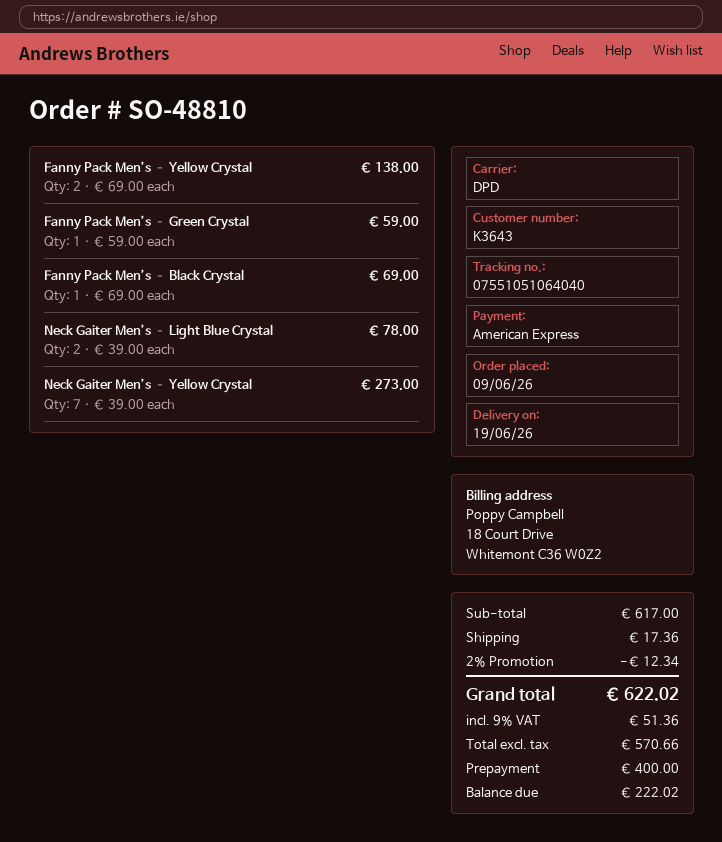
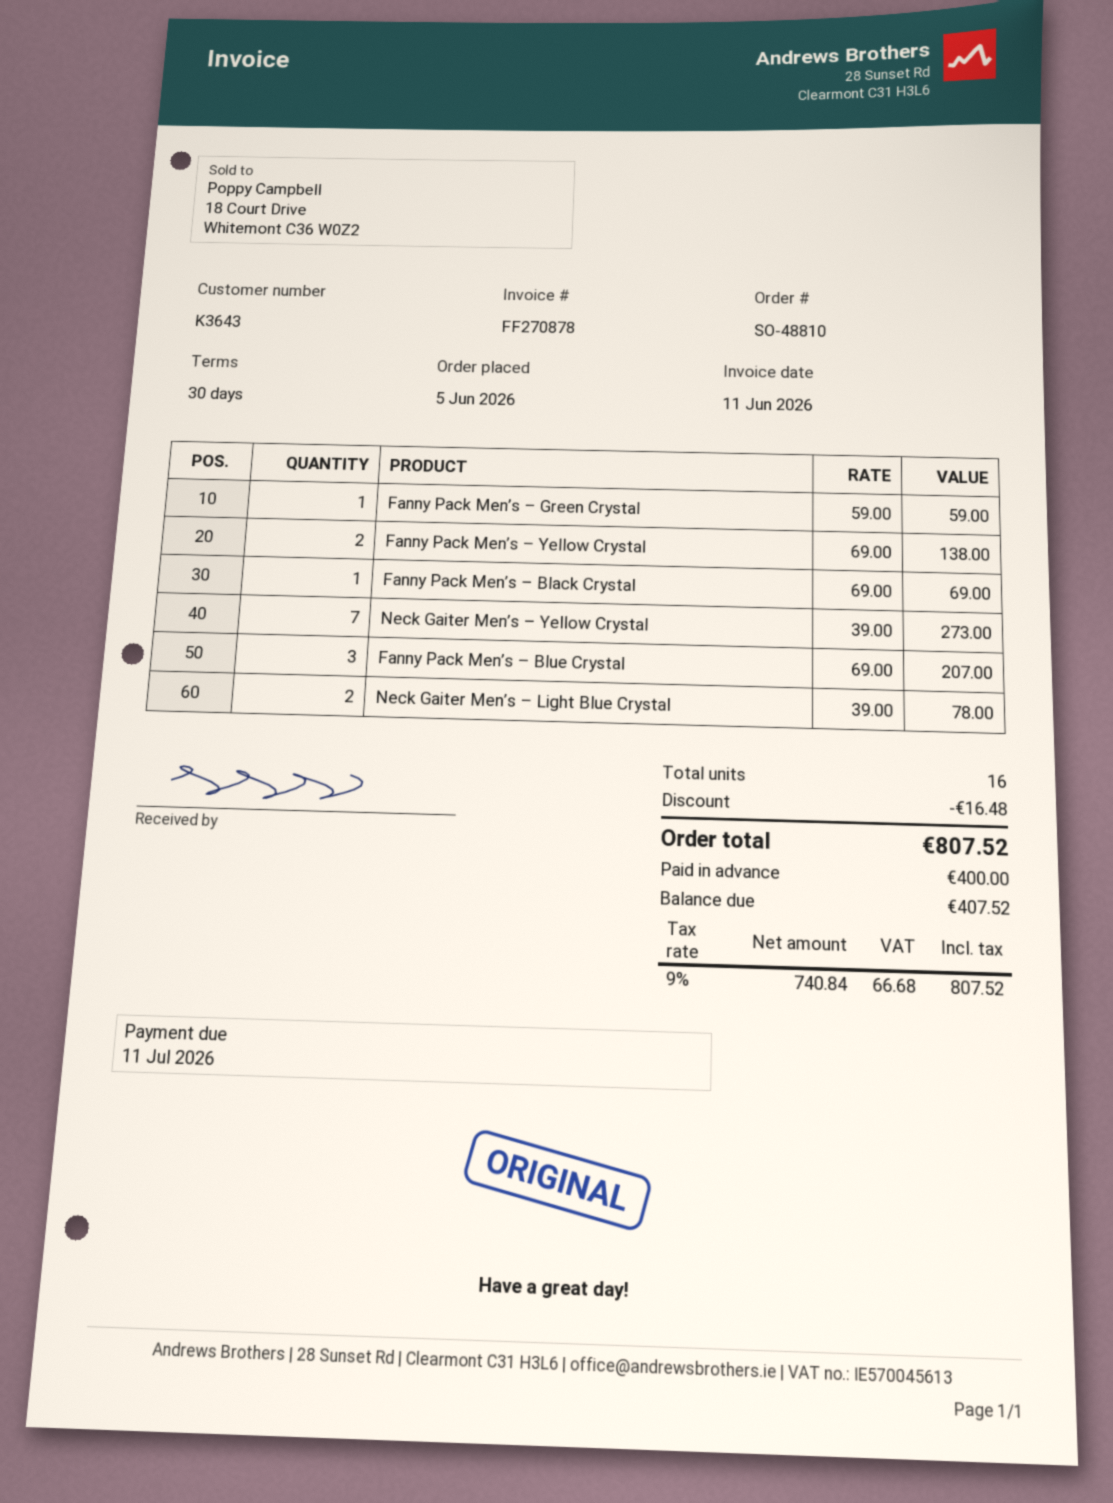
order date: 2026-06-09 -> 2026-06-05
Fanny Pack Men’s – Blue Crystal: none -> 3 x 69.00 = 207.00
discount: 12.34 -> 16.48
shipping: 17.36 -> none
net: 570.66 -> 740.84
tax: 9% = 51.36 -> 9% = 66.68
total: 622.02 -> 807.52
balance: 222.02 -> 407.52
☆ ☆ ☆ ☆ ☆ ☆ ☆
=== Work instruction ===
Omit the pictures and output all remaining material exactly.

=== Exercise output ===
order date: 2026-06-09 -> 2026-06-05
Fanny Pack Men’s – Blue Crystal: none -> 3 x 69.00 = 207.00
discount: 12.34 -> 16.48
shipping: 17.36 -> none
net: 570.66 -> 740.84
tax: 9% = 51.36 -> 9% = 66.68
total: 622.02 -> 807.52
balance: 222.02 -> 407.52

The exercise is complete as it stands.